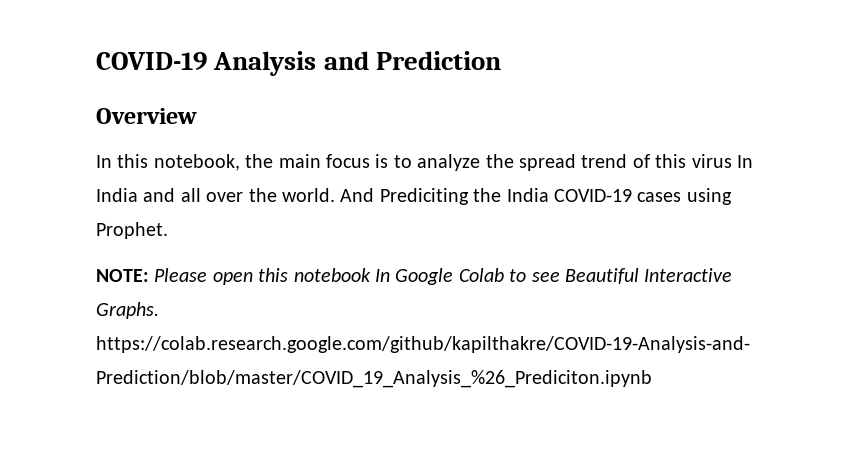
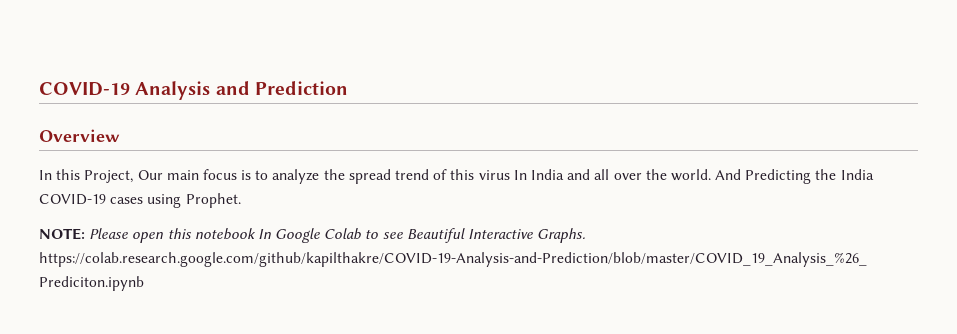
[153,154,274,171] notebook, the -> [84,170,163,183] Project, Our
[379,188,469,205] Prediciting -> [745,169,812,184] Predicting

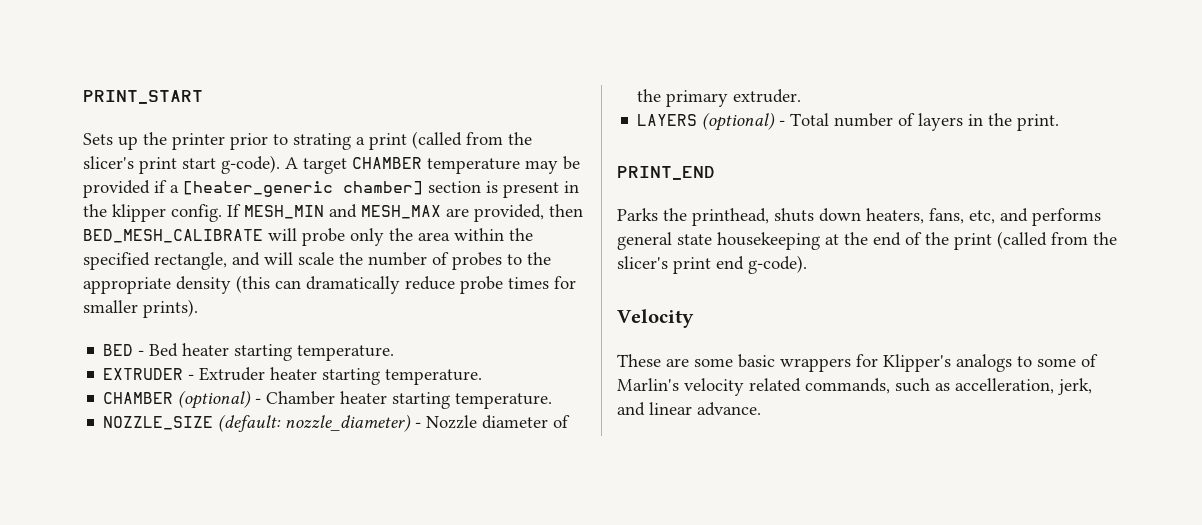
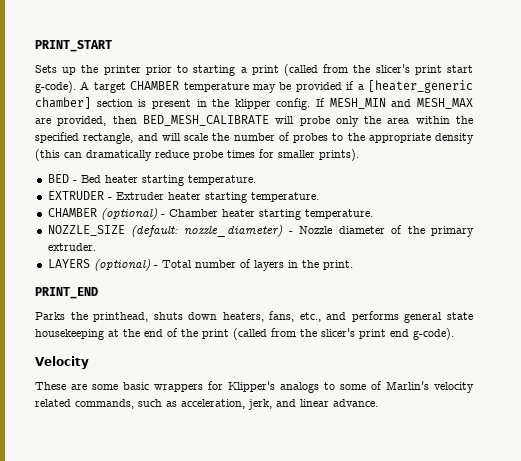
[293,133,351,150] strating -> [193,65,236,76] starting
[969,210,995,224] etc, -> [299,312,321,322] etc.,
[955,378,1054,394] accelleration, -> [181,399,245,409] acceleration,

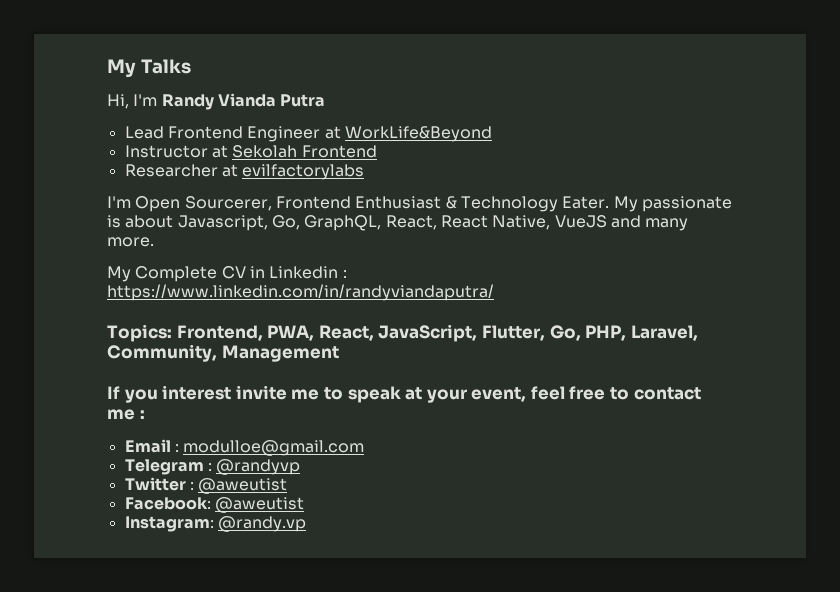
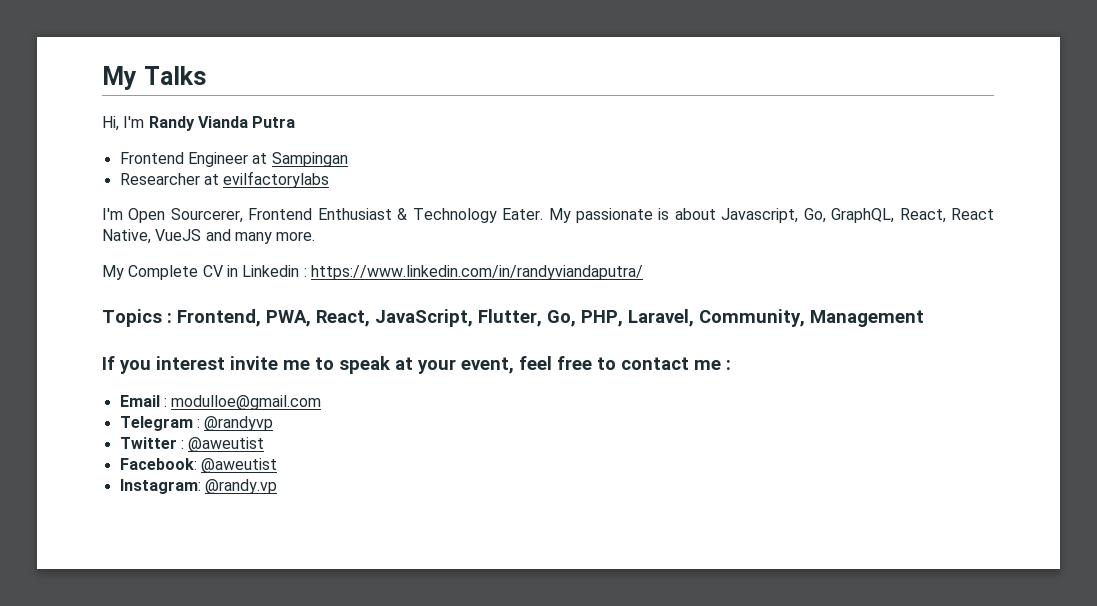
[124,126,164,139] Lead -> (296, 122) none
[344,126,492,142] [124,145,377,158] WorkLife&Beyond // Instructor at Sekolah Frontend -> [271,152,348,167] Sampingan
[107,324,172,342] Topics: -> [102,309,172,327] Topics :

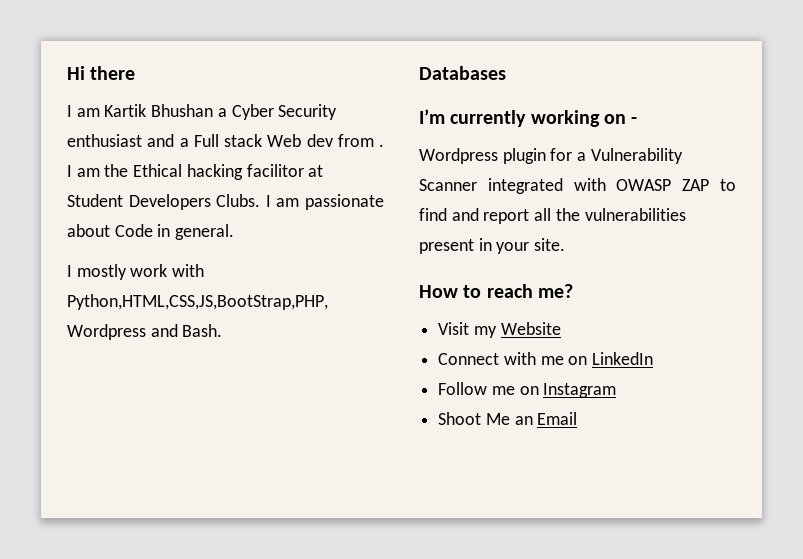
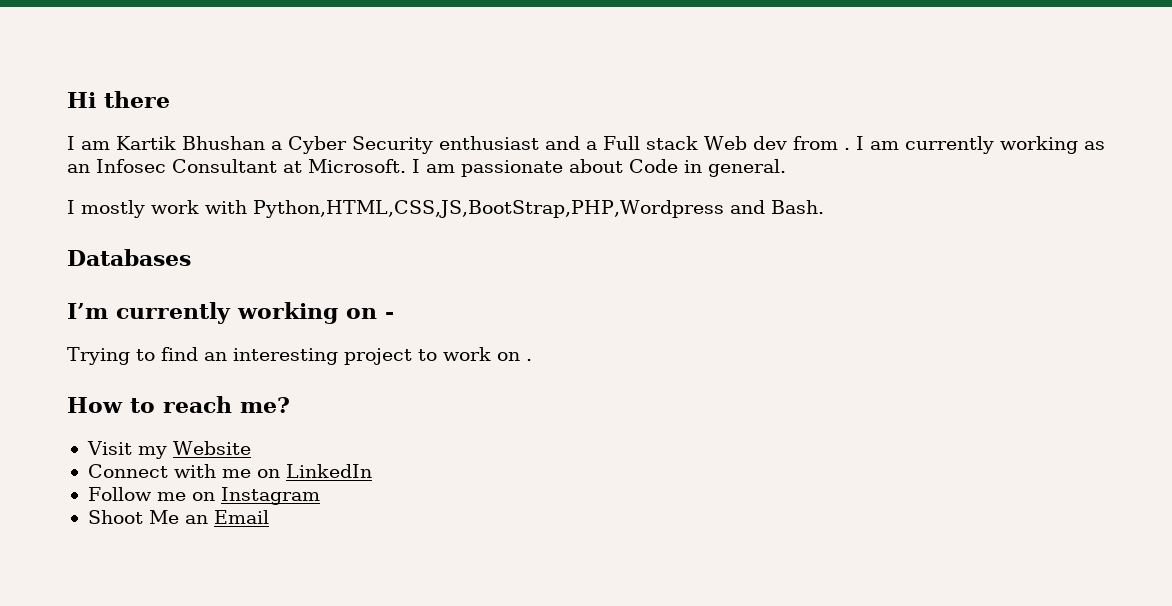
[104,164,324,180] [67,194,261,210] the Ethical hacking facilitor at Student Developers Clubs. -> [904,136,1105,154] [67,159,406,173] currently working as an Infosec Consultant at Microsoft.
[419,148,683,164] [419,178,736,194] [419,208,686,224] [419,238,566,254] Wordpress plugin for a Vulnerability Scanner integrated with OWASP ZAP to find and report all the vulnerabilities present in your site. -> [67,347,532,365] Trying to find an interesting project to work on .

# TASK
Print the data again, word for word, without any pictures.

# EXERCISE OUTPUT
[153,154,274,171] notebook, the -> [84,170,163,183] Project, Our
[379,188,469,205] Prediciting -> [745,169,812,184] Predicting

[293,133,351,150] strating -> [193,65,236,76] starting
[969,210,995,224] etc, -> [299,312,321,322] etc.,
[955,378,1054,394] accelleration, -> [181,399,245,409] acceleration,

[124,126,164,139] Lead -> (296, 122) none
[344,126,492,142] [124,145,377,158] WorkLife&Beyond // Instructor at Sekolah Frontend -> [271,152,348,167] Sampingan
[107,324,172,342] Topics: -> [102,309,172,327] Topics :

[104,164,324,180] [67,194,261,210] the Ethical hacking facilitor at Student Developers Clubs. -> [904,136,1105,154] [67,159,406,173] currently working as an Infosec Consultant at Microsoft.
[419,148,683,164] [419,178,736,194] [419,208,686,224] [419,238,566,254] Wordpress plugin for a Vulnerability Scanner integrated with OWASP ZAP to find and report all the vulnerabilities present in your site. -> [67,347,532,365] Trying to find an interesting project to work on .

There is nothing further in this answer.